── Listed entries ──
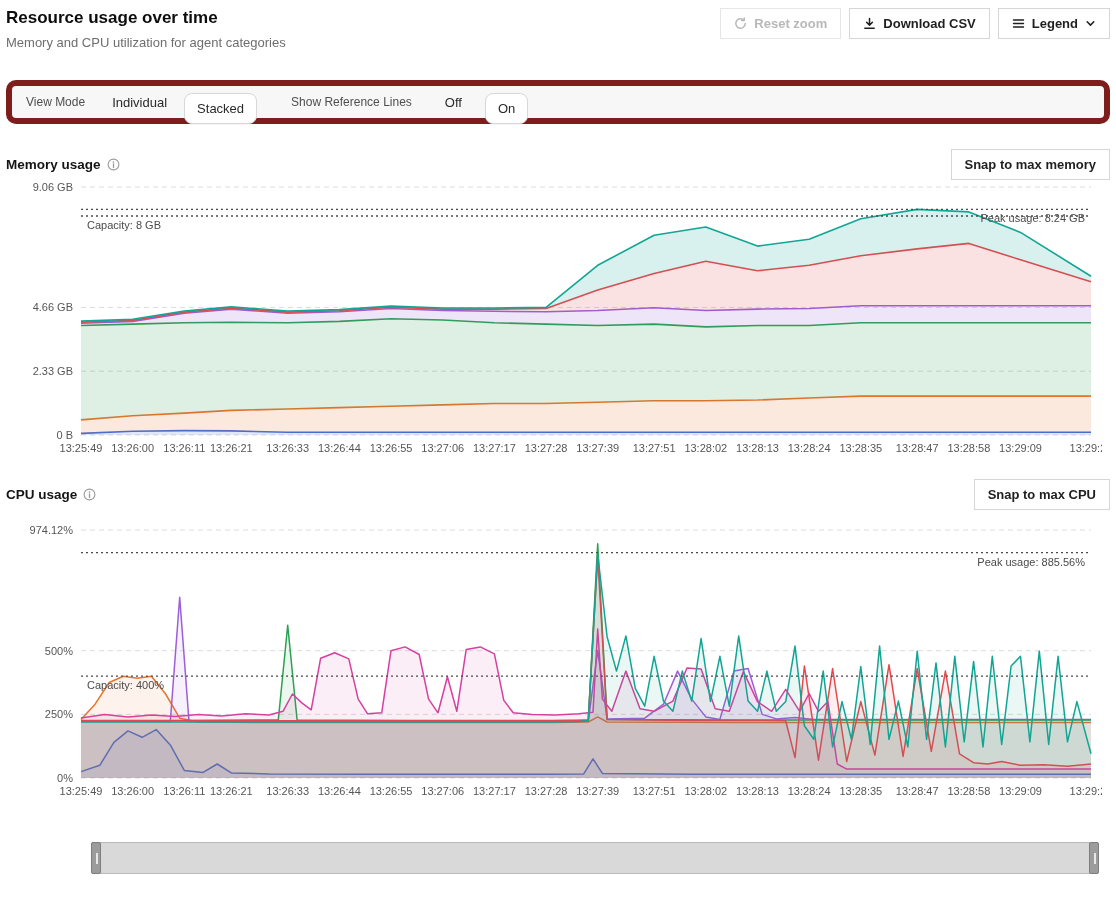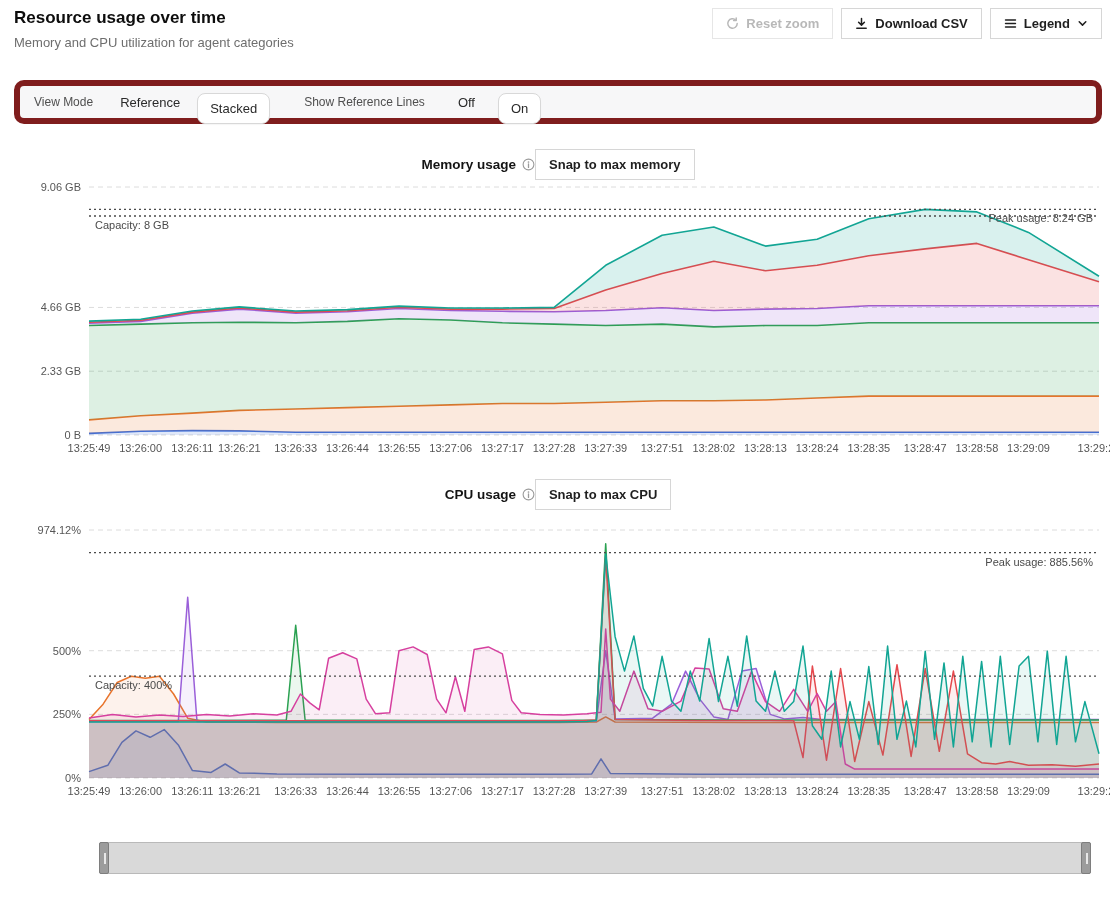--- a/index.html
+++ b/index.html
@@ -8,7 +8,7 @@
     width:1116px; height:906px; overflow:hidden;
     font-family:"Liberation Sans", sans-serif; color:#141414;
   }
-  .page { position:relative; width:1116px; height:810px; padding:0 14px; }
+  .page { position:relative; width:1116px; height:810px; padding:0 6px; }
 
   
   .header { display:flex; justify-content:space-between; align-items:flex-start; padding-top:8px; height:64px; }

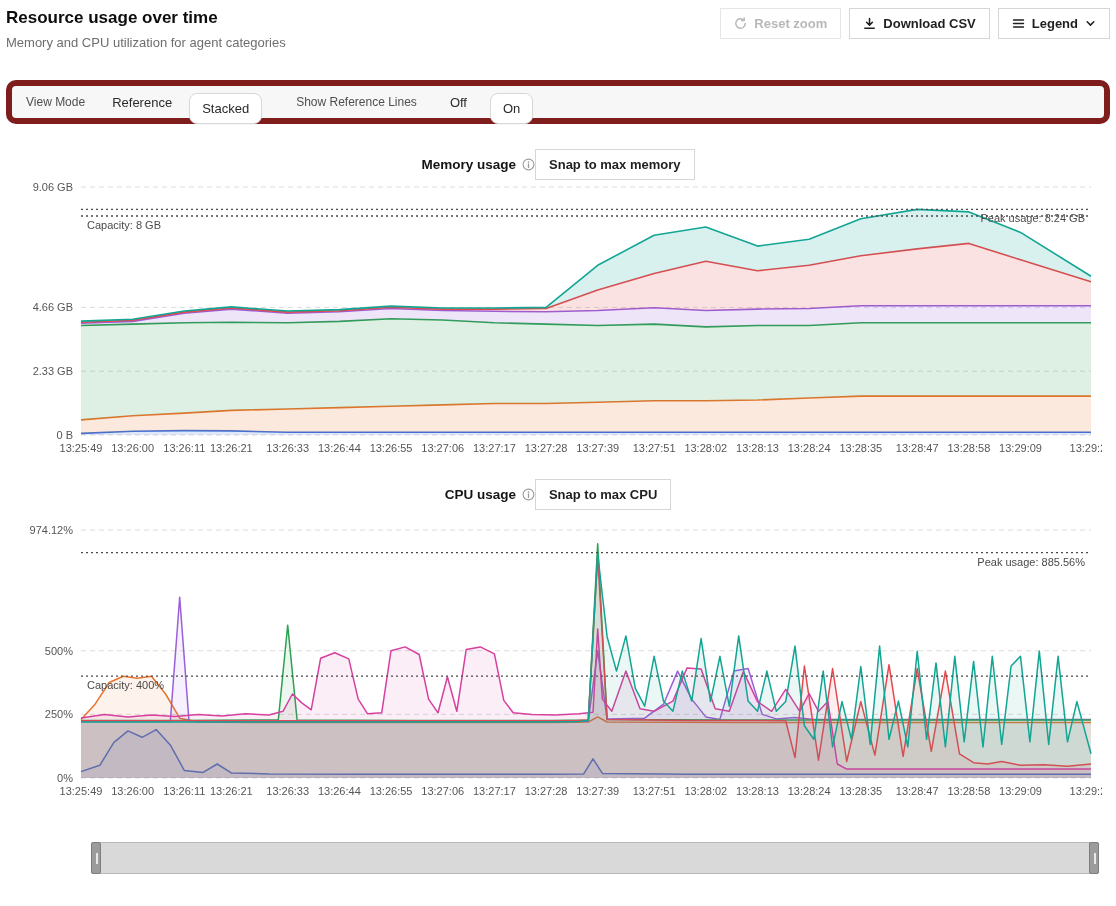--- a/index.html
+++ b/index.html
@@ -108,7 +108,7 @@
 
   <div class="toolbar">
     <span class="toolbar-label">View Mode</span>
-    <button class="seg-option">Reference</button>
+    <button class="seg-option">Individual</button>
     <button class="seg-option selected">Stacked</button>
     <div class="toolbar-group2">
       <span class="toolbar-label">Show Reference Lines</span>

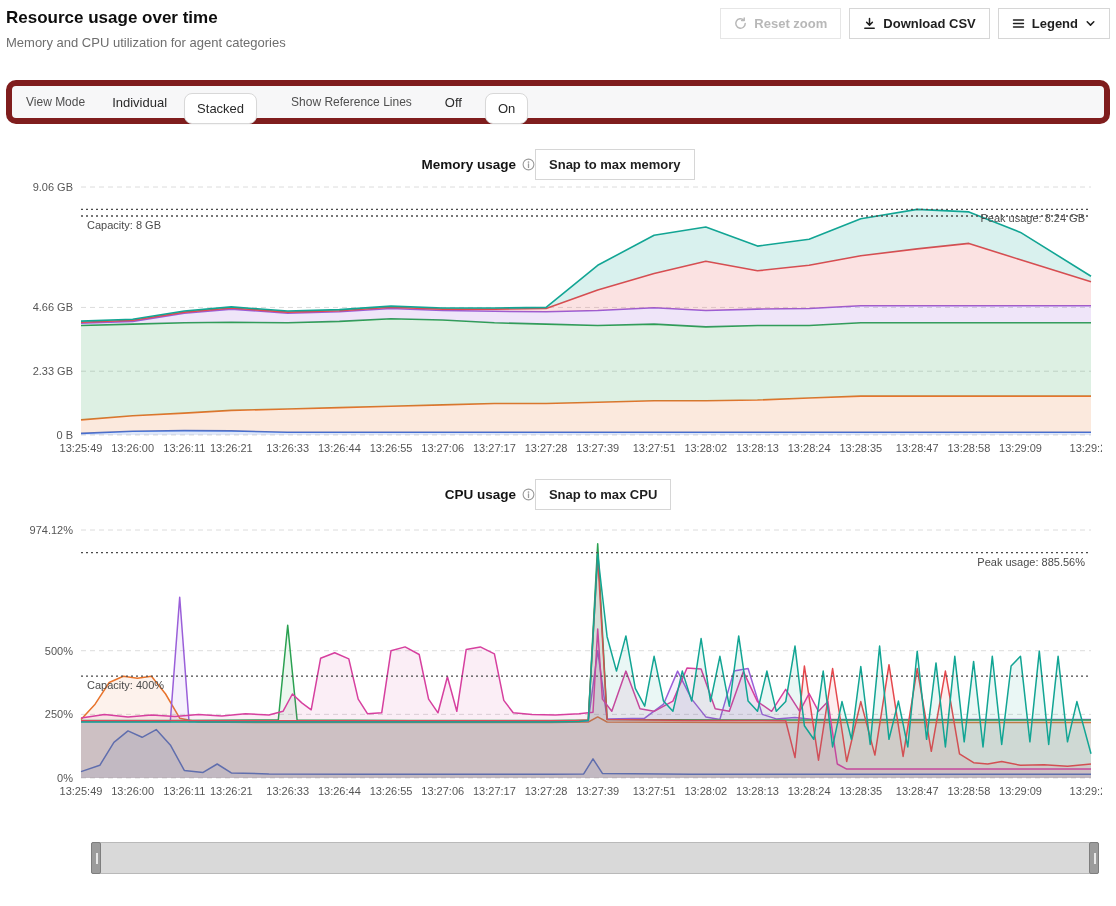--- a/index.html
+++ b/index.html
@@ -36,7 +36,7 @@
   .toolbar-group2 { margin-left:30px; display:flex; align-items:center; gap:10px; }
 
   
-  .section-head { margin-top:22px; height:36px; display:flex; align-items:center; justify-content:center; }
+  .section-head { margin-top:22px; height:36px; display:flex; align-items:center; justify-content:space-between; }
   .section-head.cpu { margin-top:12px; }
   .section-title-wrap { display:flex; align-items:center; gap:6px; }
   .section-title { font-size:13.5px; font-weight:700; color:#141414; }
───
Task item
A line counts if it includes the string "space". State how many such lines the entries have, with no other text.

Written response
2